MEMORANDUM OPINION Pro se Plaintiff Ekere Inyangette brings this action against Defendant Motor Vehicle Administration, Maryland (the “MVA”), alleging a violation of 42 U.S.C. § 1983. (ECF No. 1.) Pending now before the court is MVA’s Motion to Dismiss. (ECF No. 10; the “Motion.”) The court has reviewed all papers; no hearing is necessary. Local Rule 105.6 (D. Md. 2025). For the following reasons, by accompanying order, the Motion will be granted. I. BACKGROUND1 On February 27, 2024, Plaintiff was arrested in Harford County, Maryland, for driving under the influence. (ECF No. 1-1 at p. 1; the “DUI.”) While Plaintiff was found not guilty of the DUI charge, his license remained under review for revocation with MVA. Id. Plaintiff brought a copy of the verdict to MVA, where MVA informed Plaintiff that there was no way “to dispute” the suspension of his driver’s license or have it reinstated. Id. The result has caused challenges to Plaintiff who works as a mobile mechanic for car dealerships and transports vehicles from both local and non-local automobile auctions. Id. Given the nature of his occupation, Plaintiff has been
1 For purposes of resolving the Motion, the court accepts as true all well-pled facts in set forth in the Complaint (ECF No. 1). Wikimedia Found. v. Nat’l Sec. Agency, 857 F.3d 193, 208 (4th Cir. 2017). unable to perform the duties necessary for his line of work without his license and has been reliant on public transportation. Id. Plaintiff filed his Complaint, seemingly alleging a violation of 42 U.S.C. § 1983, on August 15, 2024. (ECF No. 1.) In the Complaint, Plaintiff requests reinstatement of his license and
$2,000,000 in damages “for hardships.” Id. at p. 4. Defendant filed the instant Motion requesting that the court dismiss Plaintiff’s Complaint with prejudice for lack of subject matter jurisdiction. (ECF No. 10.) Plaintiff has not opposed the Motion. II. LEGAL STANDARD A. Federal Rule of Civil Procedure 12(b)(1) “Rule 12(b)(1) of the Federal Rules of Civil Procedure authorizes dismissal for lack of subject matter jurisdiction.” Barnett v. United States, 193 F. Supp. 3d 515, 518 (D. Md. 2016). Subject matter jurisdiction challenges may proceed as “either a facial challenge, asserting that the allegations pleaded in the complaint are insufficient to establish subject matter jurisdiction, or a factual challenge, asserting ‘that the jurisdictional allegations of the complaint [are] not true.’”
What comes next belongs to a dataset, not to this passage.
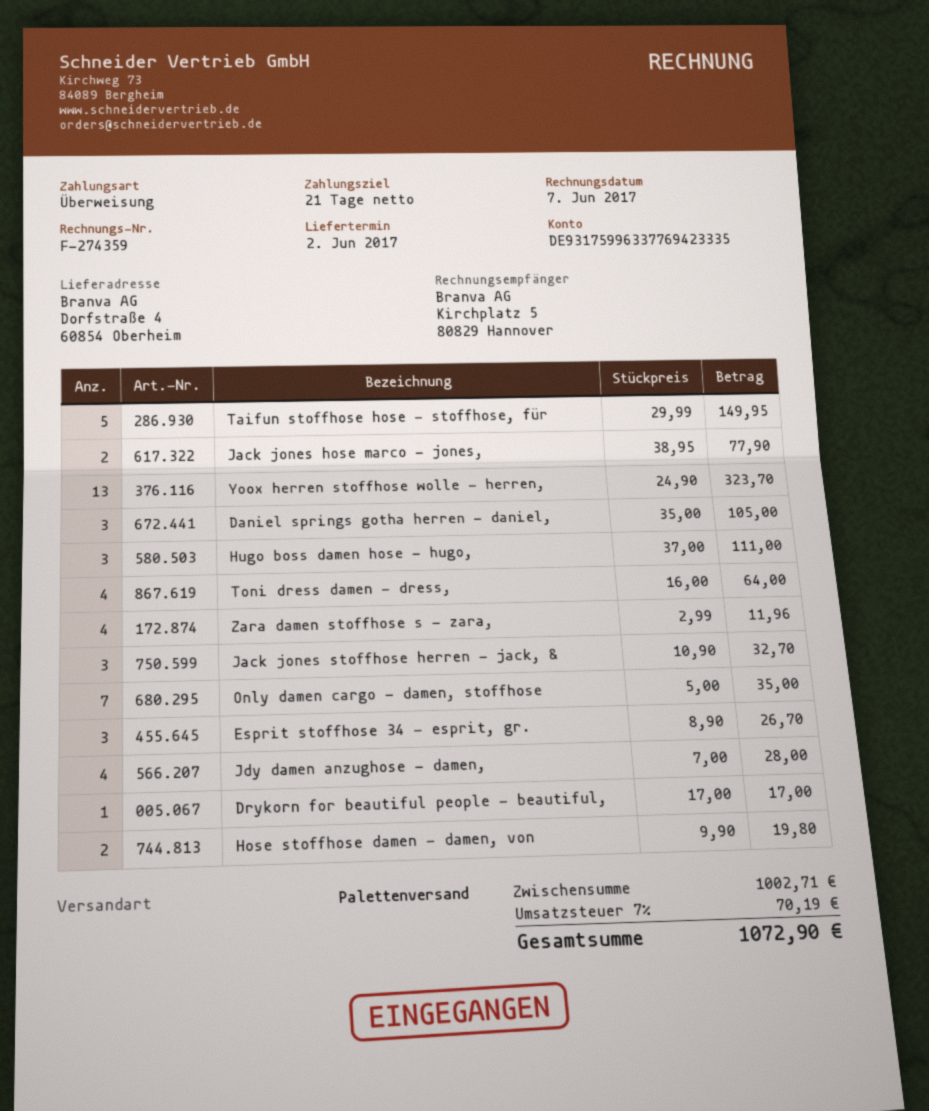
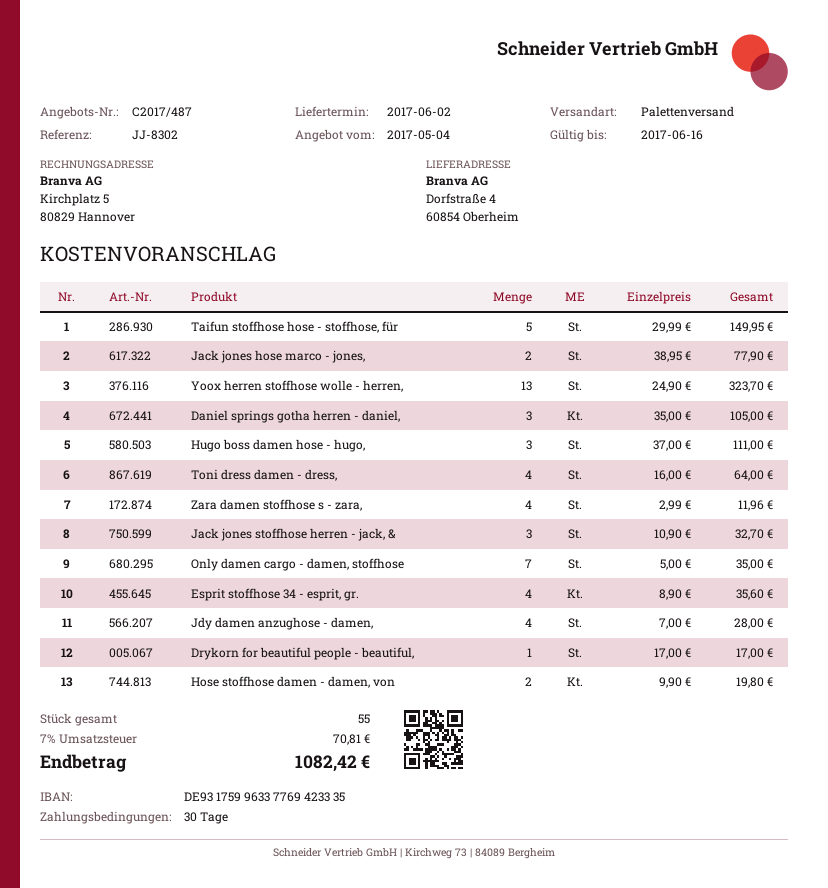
payment terms: 21 days -> 30 days
Esprit stoffhose 34 - esprit, gr.: 3 x 8.90 = 26.70 -> 4 x 8.90 = 35.60
tax: 7% = 70.19 -> 7% = 70.81
total: 1072.90 -> 1082.42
Mayor & City Council of Balt. v. Trump, 416 F. Supp. 3d 452, 479 (D. Md. 2019) (quoting Kerns v. United States, 585 F.3d 187, 192 (4th Cir. 2009)). In a facial challenge, “the facts alleged in the complaint are taken as true, and the motion must be denied if the complaint alleges sufficient facts to invoke subject matter jurisdiction.” Kerns, 585 F.3d at 192; see Ministry of Defence of State of Kuwait v. Naffa, 105 F.4th 154, 159 (4th Cir. 2024) (same). Conversely, in a factual challenge, “the presumption of truthfulness normally accorded a complaint’s allegations does not apply, and the district court is entitled to decide disputed issues of fact with respect to subject matter jurisdiction.” Kerns, 585 F.3d at 192; see Cunningham v. Gen. Dynamics Info. Tech., Inc., 888 F.3d 640, 650 (4th Cir. 2018) (same). “In that circumstance, the court ‘may regard the pleadings as mere evidence on the issue and may consider evidence outside the pleadings without converting the proceeding to one for summary judgment.’” Trump, 416 F. Supp. 3d at 479 (quoting Velasco v. Gov’t of Indon., 370 F.3d 392, 398 (4th Cir. 2004)). “The district court should apply the standard applicable to a motion for summary judgment, under which the nonmoving party must set forth
specific facts beyond the pleadings to show that a genuine issue of material fact exists.” Richmond, Fredericksburg & Potomac R. Co. v. United States, 945 F.2d 765, 768 (4th Cir. 1991) (citing Trentacosta v. Frontier Pacific Aircraft Indus., 813 F.2d 1553, 1558 (9th Cir. 1987)). Defendant raises a facial challenge to the court’s subject matter jurisdiction, asserting that Eleventh Amendment immunity bars Plaintiff’s action against him. (ECF No. 10-1 at p. 5–7.) “Eleventh Amendment immunity presents a jurisdictional question that may bar a suit from advancing to the merits.” Indus. Servs. Grp., Inc. v. Dobson, 68 F.4th 155, 167 (4th Cir. 2023) (first citing Edelman v. Jordan, 415 U.S. 651, 678 (1974); and then citing Pearson v. Callahan, 555 U.S. 223, 231 (2009)). “Given the unique attributes of sovereign immunity,” the Fourth Circuit has explained that “the burden of proof falls to an entity seeking immunity as an arm of the
state, even though a plaintiff generally bears the burden to prove subject matter jurisdiction.” Williams v. Big Picture Loans, LLC, 929 F.3d 170, 176 (4th Cir. 2019) (citing Hutto v. S.C. Ret. Sys., 773 F.3d 536, 543 (4th Cir. 2014)); see Hutto, 773 F.3d at 543 (explaining that “sovereign immunity is akin to an affirmative defense, which the defendant bears the burden of demonstrating”). III. ANALYSIS As an initial matter, the court is ever mindful that pro se filings “must be construed liberally, . . . so as to do substantial justice,” and are “held to less stringent standards than formal pleadings drafted by lawyers.” Elijah v. Dunbar, 66 F.4th 454, 460 (4th Cir. 2023) (citation modified) (citing Erickson v. Paradus, 551 U.S. 89, 94 (2007)). “In practice, this liberal construction allows courts to recognize claims despite various formal deficiencies, such as incorrect labels or lack of cited legal authority.” Wall v. Rasnick, 42 F.4th 214, 218 (4th Cir. 2022). Such liberal construction, however, “does not absolve Plaintiff from pleading a plausible claim,”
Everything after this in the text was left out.